Samsung ne veut plus innover pour innover, LG retourne  » aux fondamentaux du smartphone « … Qu’est-ce qui se passe dans la tête de deux fabricants qui rivalisaient d’idées parfois géniales, et parfois saugrenues ? Peut-être l’âge de la raison.


Galaxy S9 : une mise à jour  » toc  » mais pas en toc !

Le Samsung Galaxy S9 devait être la star du Mobile World Congress. Une star qui n’avait plus trop de secrets pour nous, puisque comme d’habitude, on savait à peu près tout quelques jours avant la présentation. Et c’était de toute façon mal parti : on savait que le Galaxy S9 serait un modèle « toc » ou « S », pas de changement majeur du design et des améliorations matérielles et logicielles à l’intérieur. Et en cela le Galaxy S9 s’est montré en tous points conforme aux attentes : c’est, malgré toutes ses qualités (c’est le successeur du S8, quoi), une mise à jour désespérément ennuyeuse. Même son APN à ouverture variable n’est pas tout à fait nouveau, puisque Nokia l’avait fait des années auparavant.

Alors bien entendu, ça n’est pas la première fois que Samsung nous fait le coup de la mise à jour itérative. Les Galaxy S7 et S7 Edge étaient des améliorations mineures des S6. En étant un peu mauvaise langue, on pouvait même dire que leur principal intérêt était de de revendre des fonctionnalités qui avaient été retirées de leurs prédécesseurs (l’étanchéité du S5 et le slot micro SD).

Il y avait tout de même une différence fondamentale : même un an après, le S7 Edge et son écran aux bords latéraux incurvés donnaient toujours l’impression d’être un téléphone du futur, qui faisait passer Apple pour des suiveurs avec trois ans de retard. Or, nous voilà arrivé au point où à peu près tous les concurrents de Samsung ont rattrapé le coréen. De l’iPhone X au futur Huawei P20, du Xiaomi Mi Mix 2 à l’Asus Zenfone 5Z, de l’Essential Phone au Honor View 10, tout le monde y est allé de son écran plus ou moins sans bord. Et c’est très bien comme ça. Samsung peut se targuer d’avoir fait bouger les lignes et servi de mètre étalon à ses concurrents pendant trois ans, et sortir aujourd’hui un smartphone qui ne vend pas du rêve, mais qui en impose par sa maîtrise.

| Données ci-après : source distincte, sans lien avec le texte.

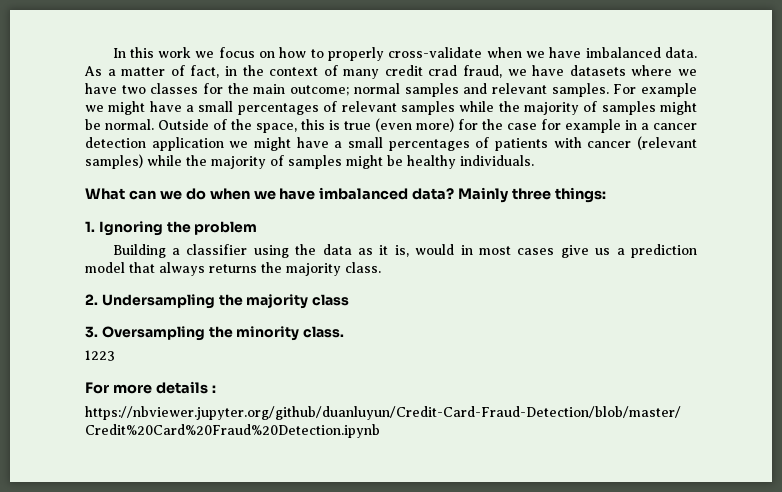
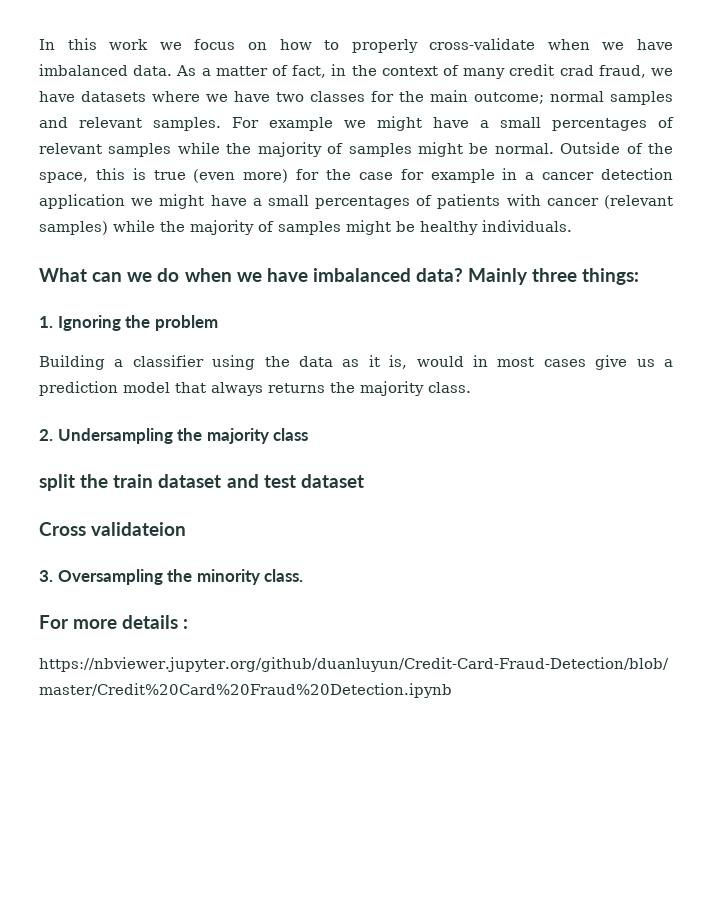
+ split the train dataset and test dataset
+ Cross validateion
- 1223

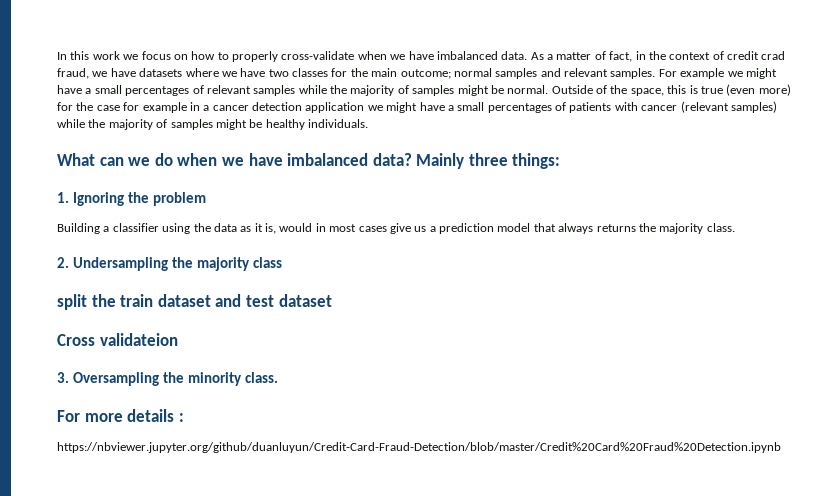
- As a matter of fact, in the context of many credit crad fraud, we have datasets where we have two classes for the main outcome; normal samples and relevant samples.
+ As a matter of fact, in the context of credit crad fraud, we have datasets where we have two classes for the main outcome; normal samples and relevant samples.

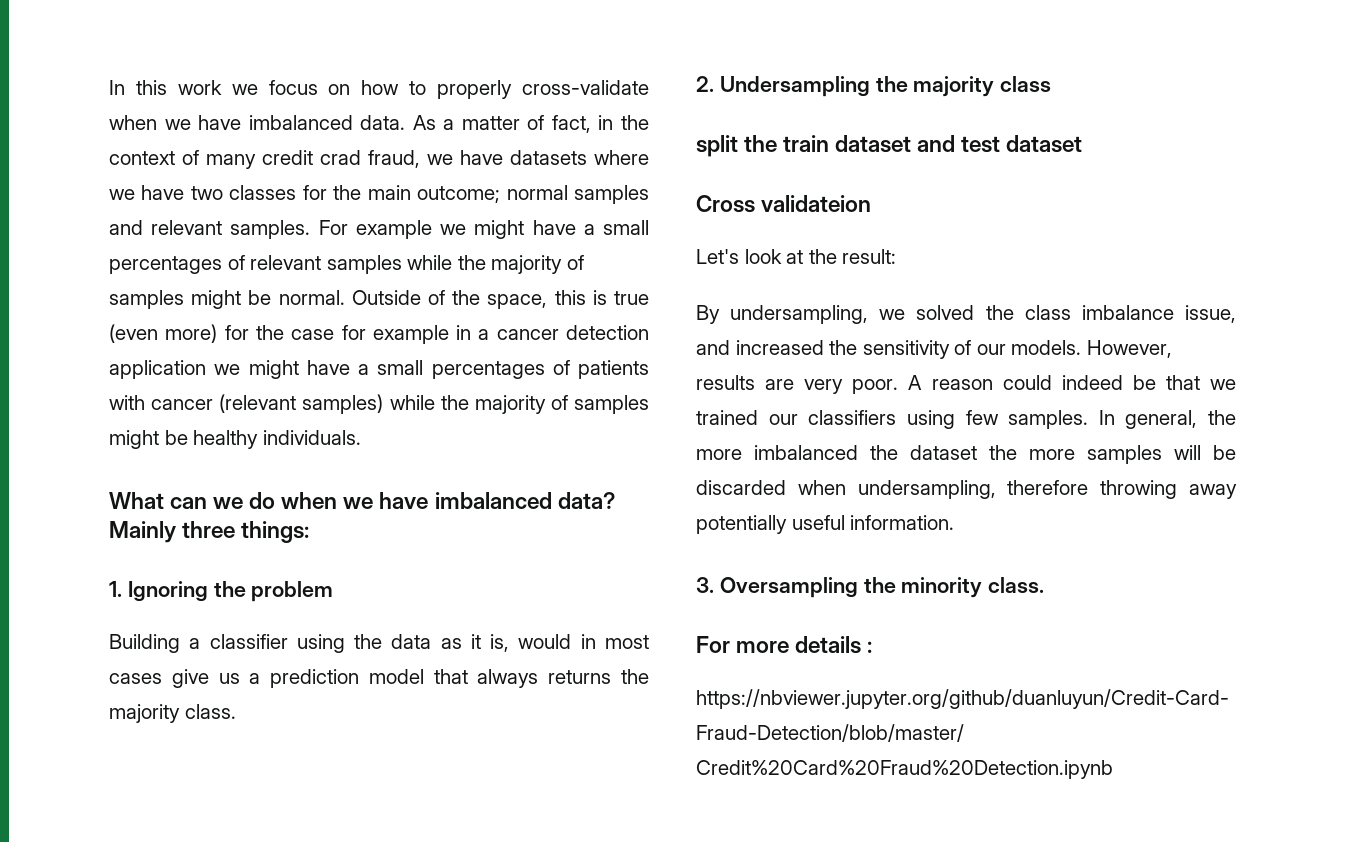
- As a matter of fact, in the context of credit crad fraud, we have datasets where we have two classes for the main outcome; normal samples and relevant samples.
+ As a matter of fact, in the context of many credit crad fraud, we have datasets where we have two classes for the main outcome; normal samples and relevant samples.
+ Let's look at the result:
+ By undersampling, we solved the class imbalance issue, and increased the sensitivity of our models. However, results are very poor. A reason could indeed be that we trained our classifiers using few samples. In general, the more imbalanced the dataset the more samples will be discarded when undersampling, therefore throwing away potentially useful information.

Ne plus innover pour innover

C’est d’ailleurs le message qu’il veut désormais véhiculer. Samsung nous fait du Apple, enfin l’image que l’on a encore, de plus en plus à tort, d’Apple. Non, Samsung ne jette plus des spaghettis sur la vitre en regardant si ça colle, Samsung n’innove pas pour innover, mais pour apporter quelque chose qui a un intérêt pour l’utilisateur.

En soi, c’est une démarche noble. Et on ne va certainement pas se plaindre que l’avalanche de fonctionnalités gadget toutes plus « WTF » les unes que les autres de l’ère Galaxy S4 vont nous manquer. Mais c’est tout de même un changement de ton assez intéressant à observer.

Le smartphone pliable sera-t-il le smartphone incurvé de 2019 ?

Et encore, Samsung peut se permettre cette inflexion sans y avoir laissé des plumes. LG adopte une posture similaire, mais pour d’autres raisons. Son prochain fleuron serait un retour « aux fondamentaux du smartphone ».

On est ravi de l’entendre, après des années gâchées par des expérimentations qui n’auraient jamais du quitter le labo de R&D. On garde encore un souvenir amer du LG G5 et ses modules LG Friends partis aussi vite qu’ils sont arrivés. On se demande pourquoi il a fallu deux versions du LG G Flex pour que le constructeur se rende compte que c’était une mauvaise idée.

Donc oui LG, Samsung, revenez aux fondamentaux, innovez pour apporter réellement quelque chose à l’utilisateur et ne faites pas des smartphones pliables les G Flex et Galaxy Round de demain ! Le monde de la mobilité y perdra peut-être un peu en folie, mais nous y gagnerons au final.